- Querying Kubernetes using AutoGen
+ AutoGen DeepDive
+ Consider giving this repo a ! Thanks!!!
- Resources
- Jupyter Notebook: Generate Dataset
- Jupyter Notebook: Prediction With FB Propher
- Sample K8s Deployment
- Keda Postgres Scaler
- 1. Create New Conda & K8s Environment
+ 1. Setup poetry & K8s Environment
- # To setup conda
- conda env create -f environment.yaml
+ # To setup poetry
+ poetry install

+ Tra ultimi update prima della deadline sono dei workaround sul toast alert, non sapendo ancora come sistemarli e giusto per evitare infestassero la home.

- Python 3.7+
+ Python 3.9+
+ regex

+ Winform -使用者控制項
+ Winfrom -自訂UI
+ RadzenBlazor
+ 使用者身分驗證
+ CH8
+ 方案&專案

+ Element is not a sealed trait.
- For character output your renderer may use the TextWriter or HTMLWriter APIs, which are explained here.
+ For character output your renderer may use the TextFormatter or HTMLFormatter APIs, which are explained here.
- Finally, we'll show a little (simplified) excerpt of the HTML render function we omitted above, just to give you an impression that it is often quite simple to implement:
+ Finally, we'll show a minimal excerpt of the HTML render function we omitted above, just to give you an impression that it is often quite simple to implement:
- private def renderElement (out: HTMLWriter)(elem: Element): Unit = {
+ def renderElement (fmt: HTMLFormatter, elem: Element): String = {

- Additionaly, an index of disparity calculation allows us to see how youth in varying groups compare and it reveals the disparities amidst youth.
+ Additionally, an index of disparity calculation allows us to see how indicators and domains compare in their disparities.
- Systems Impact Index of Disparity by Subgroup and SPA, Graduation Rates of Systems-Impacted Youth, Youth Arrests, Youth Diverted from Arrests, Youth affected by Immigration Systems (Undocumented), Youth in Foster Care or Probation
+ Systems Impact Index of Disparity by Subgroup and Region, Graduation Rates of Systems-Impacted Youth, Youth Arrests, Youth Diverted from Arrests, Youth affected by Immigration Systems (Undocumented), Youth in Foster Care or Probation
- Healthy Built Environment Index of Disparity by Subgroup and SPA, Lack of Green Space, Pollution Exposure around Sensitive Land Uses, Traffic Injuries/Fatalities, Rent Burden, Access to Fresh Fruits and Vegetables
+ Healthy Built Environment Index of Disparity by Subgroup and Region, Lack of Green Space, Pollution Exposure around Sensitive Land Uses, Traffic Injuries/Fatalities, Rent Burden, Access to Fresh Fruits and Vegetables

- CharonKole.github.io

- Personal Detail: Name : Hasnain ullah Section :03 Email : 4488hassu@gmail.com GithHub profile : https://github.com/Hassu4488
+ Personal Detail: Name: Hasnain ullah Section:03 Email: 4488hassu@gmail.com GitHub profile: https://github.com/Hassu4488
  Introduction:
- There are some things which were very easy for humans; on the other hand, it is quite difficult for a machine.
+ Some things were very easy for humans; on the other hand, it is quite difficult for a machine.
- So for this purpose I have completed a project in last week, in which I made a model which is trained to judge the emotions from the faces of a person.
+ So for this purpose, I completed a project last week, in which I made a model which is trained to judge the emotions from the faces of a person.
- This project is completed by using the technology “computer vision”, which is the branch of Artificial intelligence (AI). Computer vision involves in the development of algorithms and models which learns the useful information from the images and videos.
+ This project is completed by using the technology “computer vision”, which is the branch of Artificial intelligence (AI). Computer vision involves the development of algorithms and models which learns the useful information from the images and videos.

DIRECTIONS FOR THIS TASK. All of the data above must be retyped exactly.

FINISHED EXERCISE.
- Querying Kubernetes using AutoGen
+ AutoGen DeepDive
+ Consider giving this repo a ! Thanks!!!
- Resources
- Jupyter Notebook: Generate Dataset
- Jupyter Notebook: Prediction With FB Propher
- Sample K8s Deployment
- Keda Postgres Scaler
- 1. Create New Conda & K8s Environment
+ 1. Setup poetry & K8s Environment
- # To setup conda
- conda env create -f environment.yaml
+ # To setup poetry
+ poetry install

+ Tra ultimi update prima della deadline sono dei workaround sul toast alert, non sapendo ancora come sistemarli e giusto per evitare infestassero la home.

- Python 3.7+
+ Python 3.9+
+ regex

+ Winform -使用者控制項
+ Winfrom -自訂UI
+ RadzenBlazor
+ 使用者身分驗證
+ CH8
+ 方案&專案

+ Element is not a sealed trait.
- For character output your renderer may use the TextWriter or HTMLWriter APIs, which are explained here.
+ For character output your renderer may use the TextFormatter or HTMLFormatter APIs, which are explained here.
- Finally, we'll show a little (simplified) excerpt of the HTML render function we omitted above, just to give you an impression that it is often quite simple to implement:
+ Finally, we'll show a minimal excerpt of the HTML render function we omitted above, just to give you an impression that it is often quite simple to implement:
- private def renderElement (out: HTMLWriter)(elem: Element): Unit = {
+ def renderElement (fmt: HTMLFormatter, elem: Element): String = {

- Additionaly, an index of disparity calculation allows us to see how youth in varying groups compare and it reveals the disparities amidst youth.
+ Additionally, an index of disparity calculation allows us to see how indicators and domains compare in their disparities.
- Systems Impact Index of Disparity by Subgroup and SPA, Graduation Rates of Systems-Impacted Youth, Youth Arrests, Youth Diverted from Arrests, Youth affected by Immigration Systems (Undocumented), Youth in Foster Care or Probation
+ Systems Impact Index of Disparity by Subgroup and Region, Graduation Rates of Systems-Impacted Youth, Youth Arrests, Youth Diverted from Arrests, Youth affected by Immigration Systems (Undocumented), Youth in Foster Care or Probation
- Healthy Built Environment Index of Disparity by Subgroup and SPA, Lack of Green Space, Pollution Exposure around Sensitive Land Uses, Traffic Injuries/Fatalities, Rent Burden, Access to Fresh Fruits and Vegetables
+ Healthy Built Environment Index of Disparity by Subgroup and Region, Lack of Green Space, Pollution Exposure around Sensitive Land Uses, Traffic Injuries/Fatalities, Rent Burden, Access to Fresh Fruits and Vegetables

- CharonKole.github.io

- Personal Detail: Name : Hasnain ullah Section :03 Email : 4488hassu@gmail.com GithHub profile : https://github.com/Hassu4488
+ Personal Detail: Name: Hasnain ullah Section:03 Email: 4488hassu@gmail.com GitHub profile: https://github.com/Hassu4488
  Introduction:
- There are some things which were very easy for humans; on the other hand, it is quite difficult for a machine.
+ Some things were very easy for humans; on the other hand, it is quite difficult for a machine.
- So for this purpose I have completed a project in last week, in which I made a model which is trained to judge the emotions from the faces of a person.
+ So for this purpose, I completed a project last week, in which I made a model which is trained to judge the emotions from the faces of a person.
- This project is completed by using the technology “computer vision”, which is the branch of Artificial intelligence (AI). Computer vision involves in the development of algorithms and models which learns the useful information from the images and videos.
+ This project is completed by using the technology “computer vision”, which is the branch of Artificial intelligence (AI). Computer vision involves the development of algorithms and models which learns the useful information from the images and videos.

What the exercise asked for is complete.